Outro exemplo importante é o caso de Cuba. Quando do colapso soviético, o país tinha 57% de sua demanda de alimentos atendida pelo exterior com 30% de suas terras agriculturáveis dedicadas exclusivamente à cana-de-açúcar. Cuba não possuía soberania alimentar e era completamente dependente do comércio exterior. O país montou um sistema baseado em cooperativas de créditos e serviços e também promoveu uma mudança radical na forma de abordar a agricultura com um papel fundamental da agroecologia nesta transição.
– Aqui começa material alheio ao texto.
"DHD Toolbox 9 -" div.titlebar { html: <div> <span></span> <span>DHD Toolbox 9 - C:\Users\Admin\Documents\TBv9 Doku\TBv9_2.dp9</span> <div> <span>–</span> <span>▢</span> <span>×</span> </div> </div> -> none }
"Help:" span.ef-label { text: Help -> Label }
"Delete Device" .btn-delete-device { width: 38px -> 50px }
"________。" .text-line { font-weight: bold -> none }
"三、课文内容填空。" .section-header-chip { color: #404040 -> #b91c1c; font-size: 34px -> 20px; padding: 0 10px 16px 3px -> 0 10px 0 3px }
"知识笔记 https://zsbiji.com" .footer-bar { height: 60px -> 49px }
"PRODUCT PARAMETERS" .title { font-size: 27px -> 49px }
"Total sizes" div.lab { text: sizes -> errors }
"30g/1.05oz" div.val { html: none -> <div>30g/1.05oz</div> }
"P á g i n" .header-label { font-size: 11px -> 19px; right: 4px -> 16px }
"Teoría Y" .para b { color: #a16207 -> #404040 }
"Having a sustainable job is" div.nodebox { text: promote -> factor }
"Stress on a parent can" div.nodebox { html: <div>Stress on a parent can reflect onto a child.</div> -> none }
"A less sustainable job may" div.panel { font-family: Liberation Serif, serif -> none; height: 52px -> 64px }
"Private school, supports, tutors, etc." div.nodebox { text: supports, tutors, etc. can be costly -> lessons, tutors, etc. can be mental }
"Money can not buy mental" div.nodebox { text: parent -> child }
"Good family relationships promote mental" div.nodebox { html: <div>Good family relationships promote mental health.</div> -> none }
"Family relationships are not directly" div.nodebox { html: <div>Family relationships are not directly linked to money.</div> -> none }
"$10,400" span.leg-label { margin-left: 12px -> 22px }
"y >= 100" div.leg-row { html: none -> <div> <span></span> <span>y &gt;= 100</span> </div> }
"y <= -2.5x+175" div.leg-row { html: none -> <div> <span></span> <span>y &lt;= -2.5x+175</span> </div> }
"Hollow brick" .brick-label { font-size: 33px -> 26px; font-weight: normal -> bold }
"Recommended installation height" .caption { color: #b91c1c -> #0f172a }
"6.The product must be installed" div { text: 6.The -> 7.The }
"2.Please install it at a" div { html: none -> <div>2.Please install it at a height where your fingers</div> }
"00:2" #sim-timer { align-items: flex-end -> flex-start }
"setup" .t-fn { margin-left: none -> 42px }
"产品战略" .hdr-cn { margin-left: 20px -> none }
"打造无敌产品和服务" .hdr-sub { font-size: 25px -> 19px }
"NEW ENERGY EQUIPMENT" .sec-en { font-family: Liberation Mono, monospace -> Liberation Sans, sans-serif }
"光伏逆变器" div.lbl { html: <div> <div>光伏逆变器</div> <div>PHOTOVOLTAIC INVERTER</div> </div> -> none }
O resultado foi um crescimento per capita de 4,2% ao ano da produção de alimentos, o maior em toda a América Latina e Caribe.
E caso alguém se aventure a dizer que não há público para estas alternativas, se comece com a regularização dos territórios indígenas, quilombolas e de outras populações tradicionais. É indispensável que se efetive a regularização fundiária dos mais de 400 mil ocupantes e cerca de 250 mil produtores sem área identificados no último Censo e que se ofereça aos quase 150 mil parceiros a oportunidade de se tornarem assentados.
Por fim, como a lei prevê que a reforma agrária acabe, além do latifúndio, com o minifúndio, temos um pouco mais de um milhão de produtores com menos de 2 hectares para assentar. Somados às mais de 100 mil famílias acampadas, temos demanda mais que suficiente para um terceiro plano nacional de reforma agrária. Quem sabe assim a reforma agrária deixe de ser perene no Brasil e o índice de Gini de concentração da terra finalmente apresente uma melhora.